Well, I feel a new parody of modern reporting coming on, casting back all the way to almost a hundred forty years ago, perhaps even from the St. Louis Dispatch, which existed even then, but I’m tired. Perhaps, having provided some hints, someone else can take up the cudgel…

[Update on Friday afternoon]

Well, it’s not exactly what I had in mind, but Victor Davis Hanson’s column today is about Lincoln’s quagmire.

Predicting The Future

As some wag once said (surely there was a first person to say it, but I’ve no idea who), “Predictions are often difficult, particularly about the future.” Much ignorant fuss and feathers was made of the proposal to set up a futures market for dire events. There may be some intelligent arguments against it, but we certainly heard none emanating from the chambers of our elected representatives.
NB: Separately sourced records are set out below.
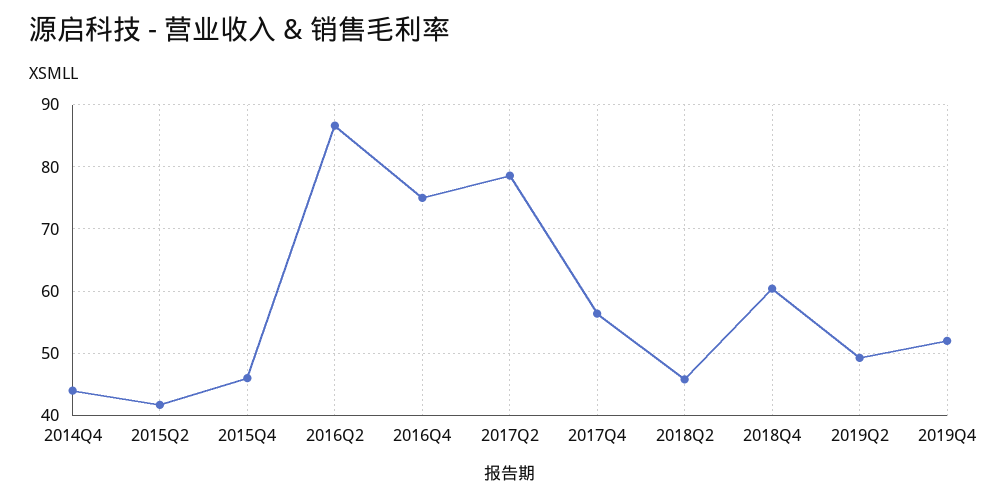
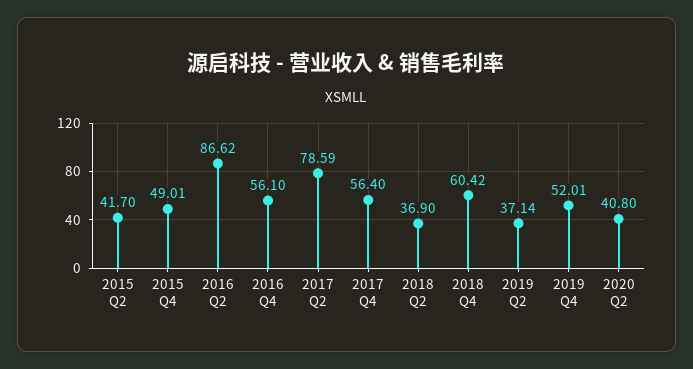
2014Q4: 44 -> none
2015Q4: 46 -> 49.01
2016Q4: 75 -> 56.1
2018Q2: 46 -> 36.9
2019Q2: 49 -> 37.14
2020 Q2: none -> 40.8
Look, the reality is that we already do this–we just do it inefficiently and ambiguously. What is a stock trade (either long or short) other than a bet on future events? The existing stock and futures markets already perform some of the function that was being proposed here (e.g., orange juice futures do a better job of long-term weather prediction than the US Weather Service), except that it’s done by surrogates, and it can be quite opaque. As has been pointed out elsewhere, the terrorists already had the capability to make money on their evil deeds, by shorting airline stocks, or even index funds, or going long on security companies and defense. Everyone who does a stock trade is doing it on the expectation of certain events or non events, so it’s hard to see how one can argue that this is moral, but that making the bet directly on the event itself is not so.

All that’s being proposed here is to make the predictions more transparent, so we don’t have to try to infer why certain stocks or sectors go up and down (as news reporters and stock analysts do absurdly every day–e.g., “Stocks rose today on the expectation that…or as a result of the president’s announcement that…”). Rather than making second-hand bets via stock picks, we can get right to the underlying chase, and get an unambiguous market opinion of the event itself.

Sadly, I suspect that if someone tries to do this privately, they’ll probably be shut down because it would be “gambling” (though it would be so no more than any stock market trade is a gamble). But if so, Caymans anyone?

No Good Deed Goes Unpunished

I’m a firm believe in the saying that when the government occasionally does the right thing, it’s almost always for the wrong reason.

Here’s an example. I’m not sorry to see it happen, on general principles, because I thought that what happened in Iran-Contra was mind-bogglingly stupid (though fortunately the Democrats were unable to make political hay out of it, because they were upset, and thought that the public would be upset, by the wrong thing–the funding of the Constras, rather than the dealings with Iran…), and I was underwhelmed by the Total Information Awareness deal. But I find it amusing that Poindexter has resigned over the event futures market proposal, which was arguably a good idea, and certainly not as bad as its idiot instant critics in the Congress made it out to be.

Just An Oversized Buzzard

Some of the latest thinking about T. Rex was that it was a scavenger of carrion, rather than a predator.

“I believe it was a scavenger pure and simple because I can’t find any evidence to support the theory that it was a predator,” paleontologist Jack Horner said at the opening on Thursday of “T-Rex — the killer question.”

Horner, the inspiration for scientist Alan Grant — played by Sam Neill — in Steven Spielberg’s “Jurassic Park,” said the lumbering giant was too slow, its arms too small and its sight too poor to catch anything moving.

Another fact from childhood down the drain. Fantasia will never be the same.

[Update on Friday at 4 PM PDT]

Reader (and Transterrestrial site designer) Bill Simon points out this discussion on the subject raging in the comments section.